▸ DESCRIPTION OF THE TASK
Please give every record below again exactly, and keep the pictures out.

▸ Stored data entries
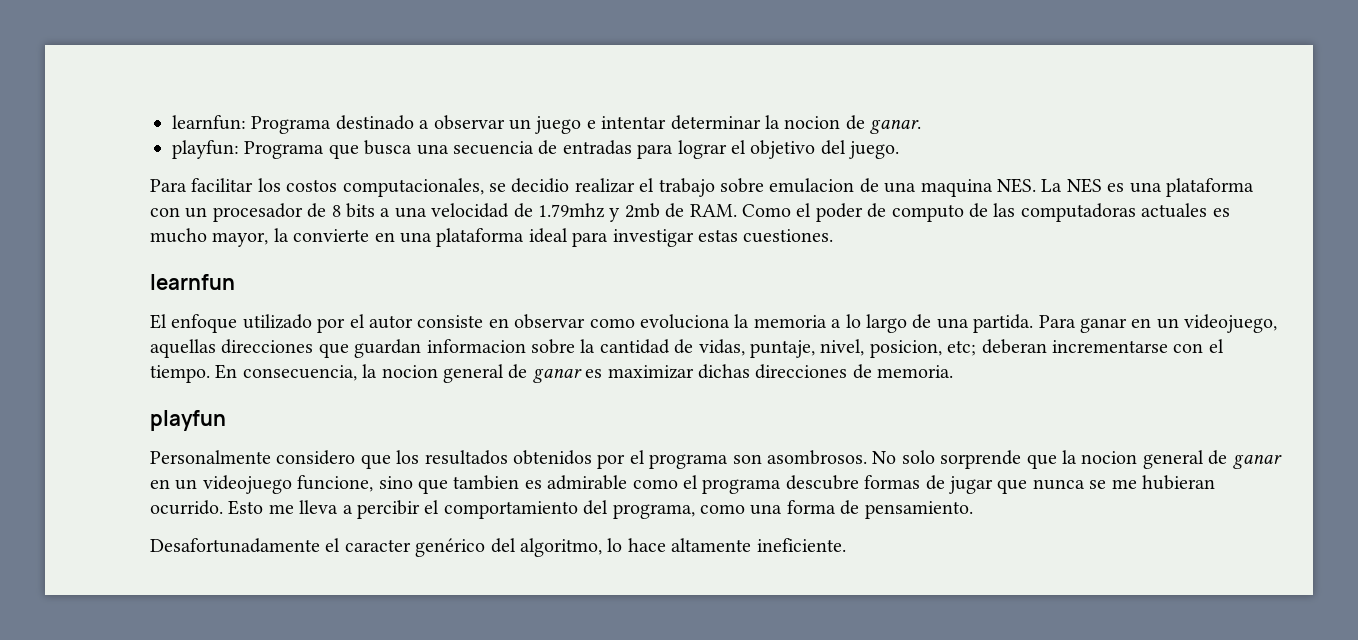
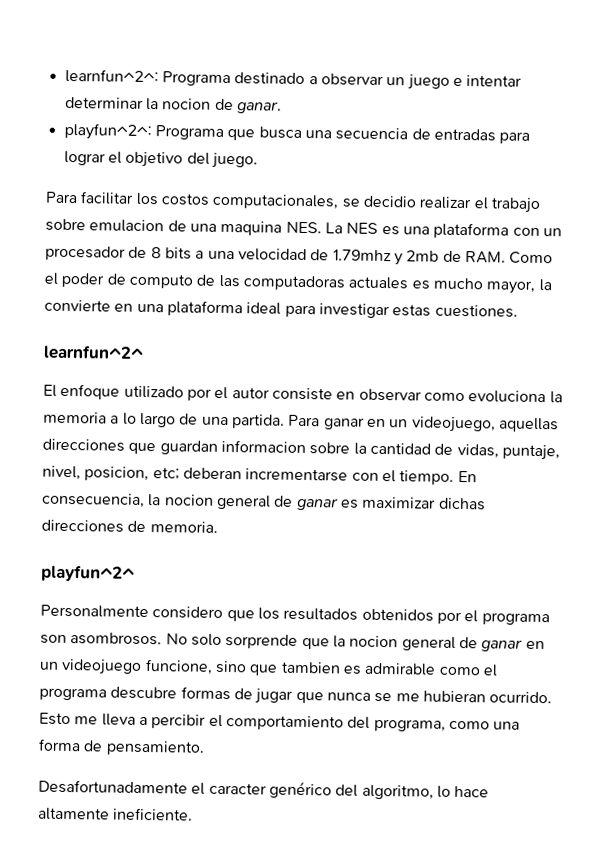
- learnfun: Programa destinado a observar un juego e intentar determinar la nocion de ganar.
+ learnfun^2^: Programa destinado a observar un juego e intentar determinar la nocion de ganar.
- playfun: Programa que busca una secuencia de entradas para lograr el objetivo del juego.
+ playfun^2^: Programa que busca una secuencia de entradas para lograr el objetivo del juego.
- learnfun
+ learnfun^2^
- playfun
+ playfun^2^

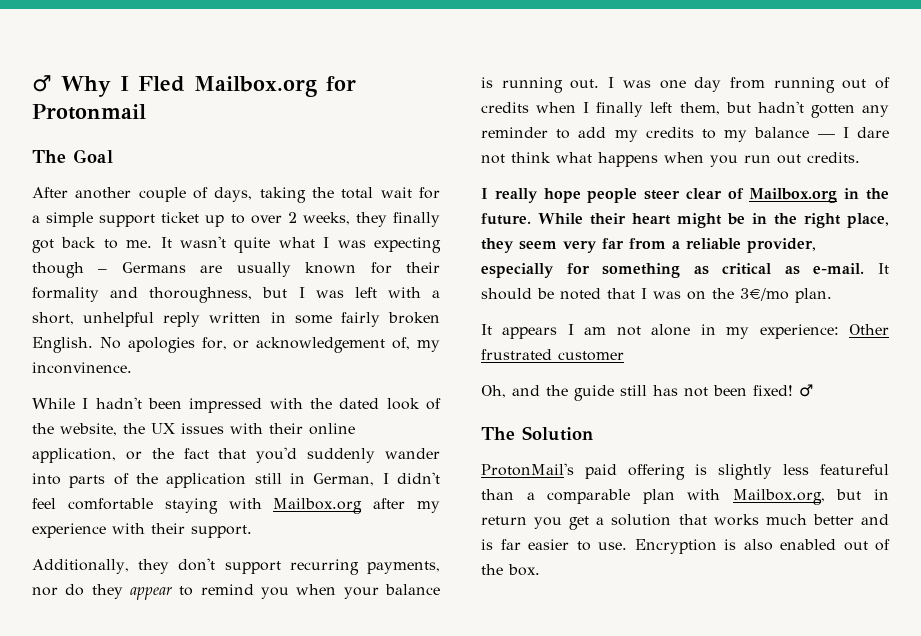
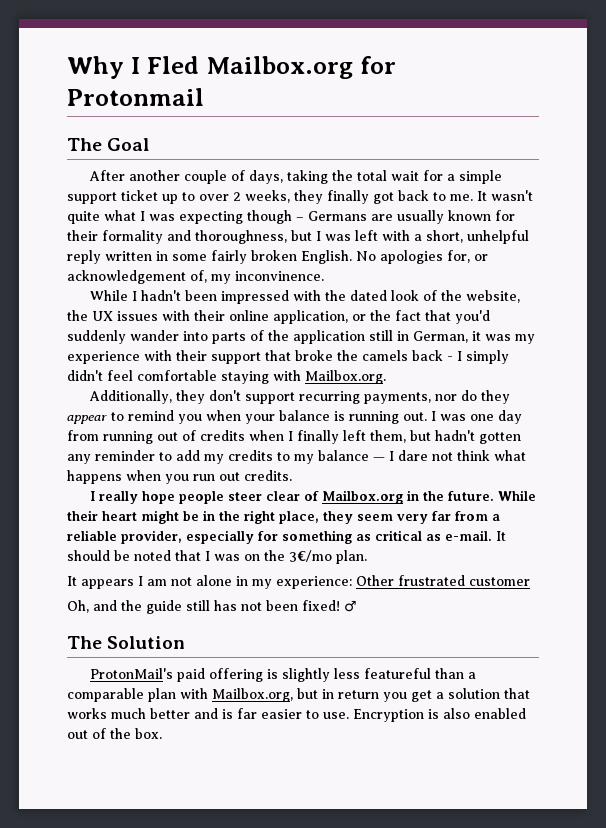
- ♂ Why I Fled Mailbox.org for Protonmail
+ Why I Fled Mailbox.org for Protonmail
- While I hadn't been impressed with the dated look of the website, the UX issues with their online application, or the fact that you'd suddenly wander into parts of the application still in German, I didn't feel comfortable staying with Mailbox.org after my experience with their support.
+ While I hadn't been impressed with the dated look of the website, the UX issues with their online application, or the fact that you'd suddenly wander into parts of the application still in German, it was my experience with their support that broke the camels back - I simply didn't feel comfortable staying with Mailbox.org.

▸ SOLUTION
- learnfun: Programa destinado a observar un juego e intentar determinar la nocion de ganar.
+ learnfun^2^: Programa destinado a observar un juego e intentar determinar la nocion de ganar.
- playfun: Programa que busca una secuencia de entradas para lograr el objetivo del juego.
+ playfun^2^: Programa que busca una secuencia de entradas para lograr el objetivo del juego.
- learnfun
+ learnfun^2^
- playfun
+ playfun^2^

- ♂ Why I Fled Mailbox.org for Protonmail
+ Why I Fled Mailbox.org for Protonmail
- While I hadn't been impressed with the dated look of the website, the UX issues with their online application, or the fact that you'd suddenly wander into parts of the application still in German, I didn't feel comfortable staying with Mailbox.org after my experience with their support.
+ While I hadn't been impressed with the dated look of the website, the UX issues with their online application, or the fact that you'd suddenly wander into parts of the application still in German, it was my experience with their support that broke the camels back - I simply didn't feel comfortable staying with Mailbox.org.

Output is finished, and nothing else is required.